Sharing Dataset Messages

When viewing dataset messages in the table, each row includes a link button that allows you to share a direct link to that specific message. When someone follows this link, the page automatically scrolls to the message and highlights it for easy identification.

This feature is useful for collaborating with team members, referencing specific test cases in discussions, or documenting particular dataset examples. Simply click the link icon next to any message, and the URL will be copied to your clipboard with the message ID parameter included.

CSV Upload

A CSV can also be uploaded to populate the dataset. There should be columns for human messages, ai responses, and any context data. You can also include participant_data and session_state fields.

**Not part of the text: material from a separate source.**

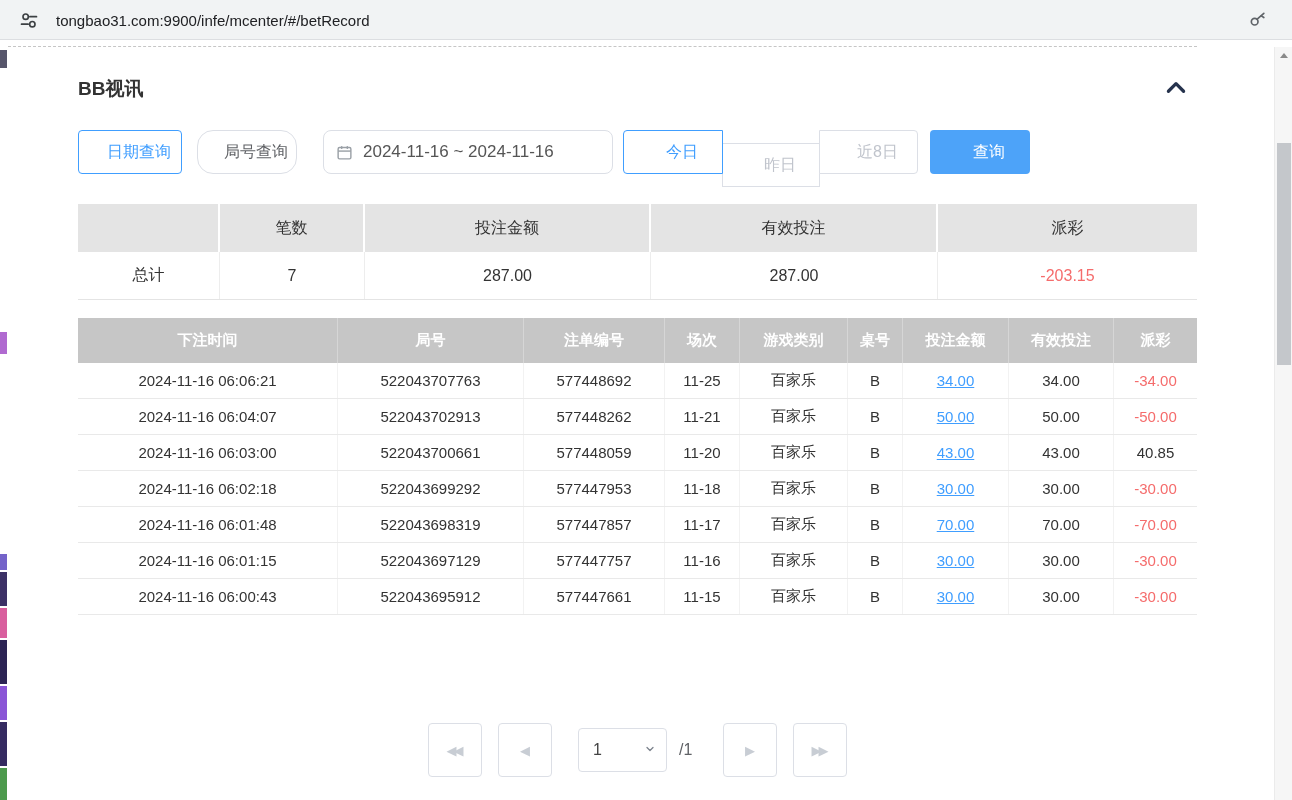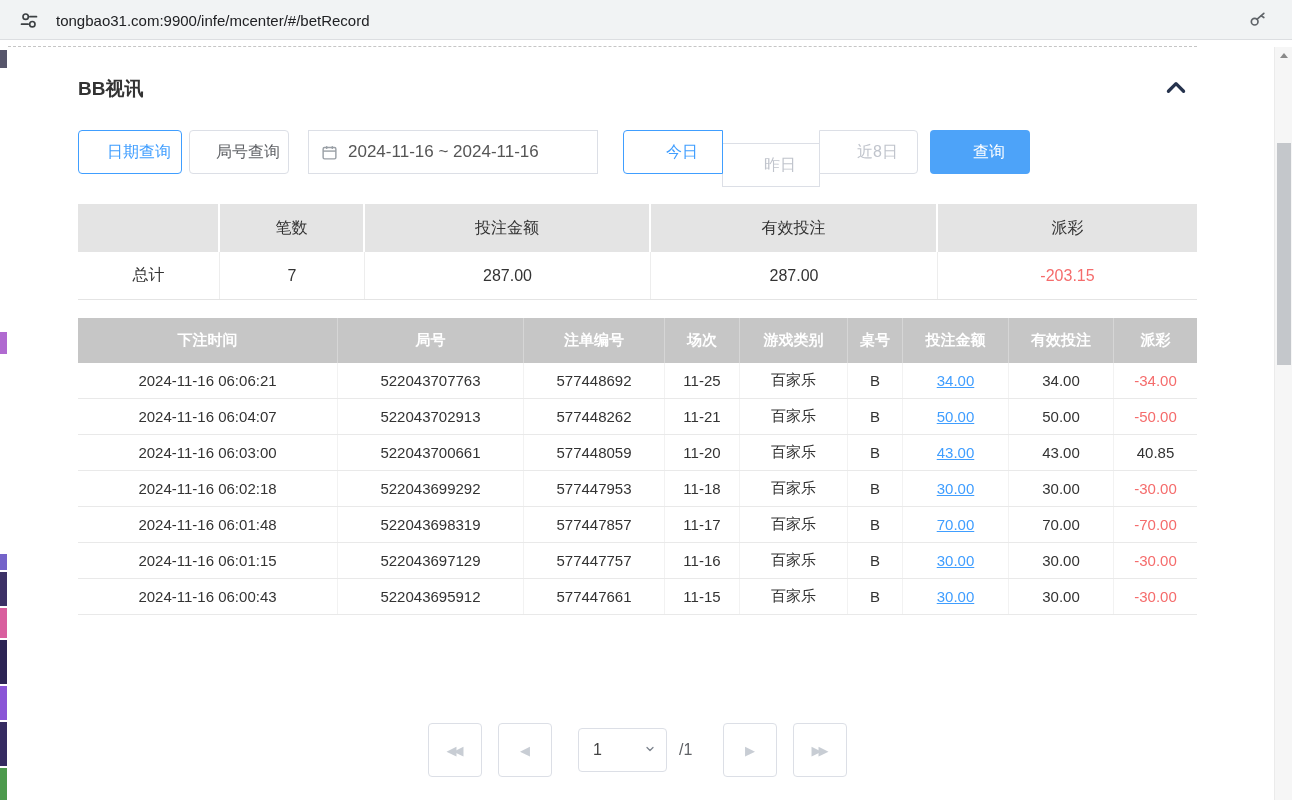"局号查询" .btn-round { border-radius: none -> 16px; left: 189px -> 197px }
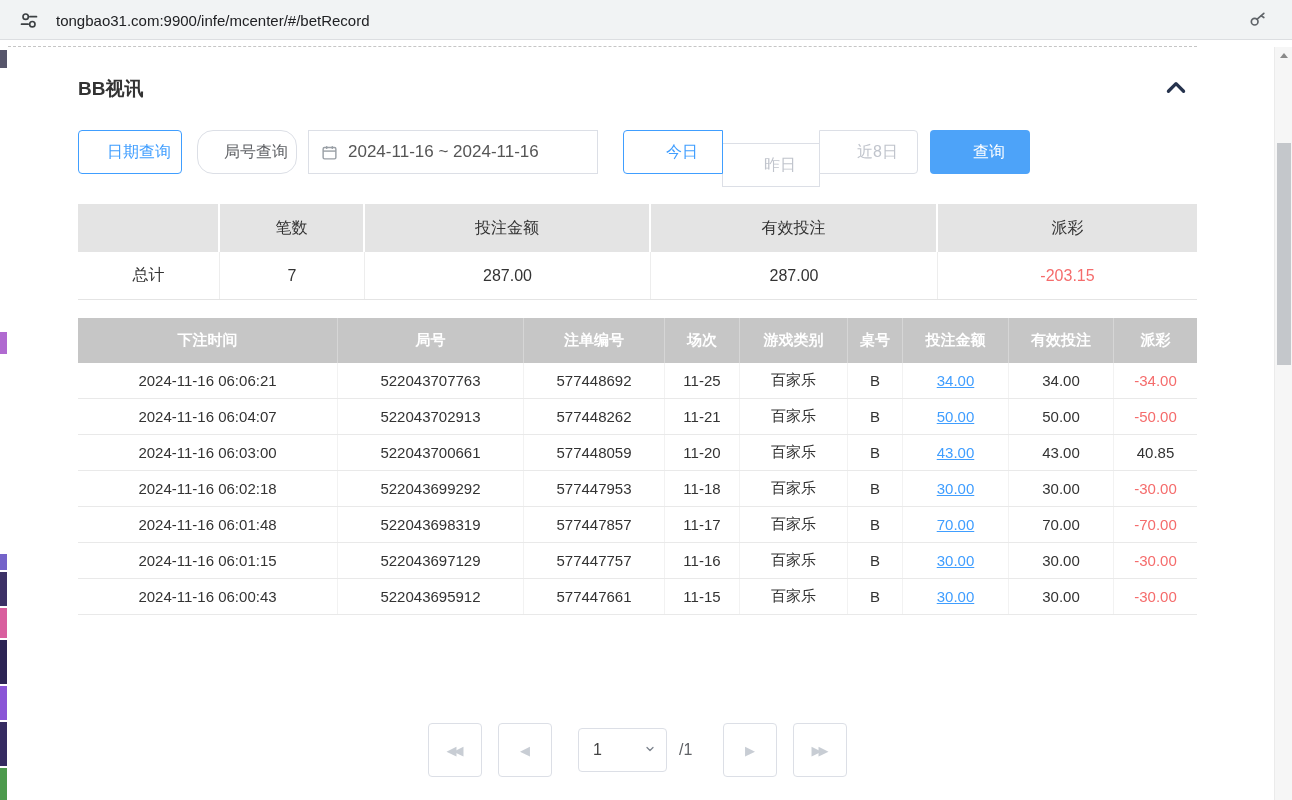"2024-11-16 ~ 2024-11-16" .date-input { border-radius: 0 -> 8px; left: 308px -> 323px }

An example structure for this csv might be:

Human Message AI Response Datetime History participant_data.name session_state.count
What's the weather like? I don't have access to weather data 2024-03-15T10:30:00Z user: Hello
assistant: Hi there!
user: How are you?
assistant: I'm doing well!
John 1
Tell me a joke Why don't scientists trust atoms? Because they make up everything! 2024-03-15T10:32:00Z user: What's the weather like?
assistant: I don't have access to weather data
John 2
What is 2+2? 2+2 equals 4 2024-03-15T10:35:00Z Jane 1

Participant Data and Session State

When including participant_data or session_state in your CSV, you can use dot notation to specify nested keys. For example:

  • participant_data.name - Sets the participant's name
  • participant_data.age - Sets the participant's age
  • session_state.counter - Sets a session state counter
  • context.foo - Sets the foo field in the context

You can also include complex JSON structures directly in these fields. For example, if you have a column named participant_data.tasks you can include JSON data like ["Buy socks", "Feed the dog", "Clean the car"].

You can also specify participant data and session state as raw JSON objects by using the keys participant_data and session_state (without dot notation).

CSV History

When uploading a CSV, you can populate the history automatically from previous messages, or add it as a separate column.

Adding the history automatically assumes the CSV is the transcript of a single conversation, in chronological order.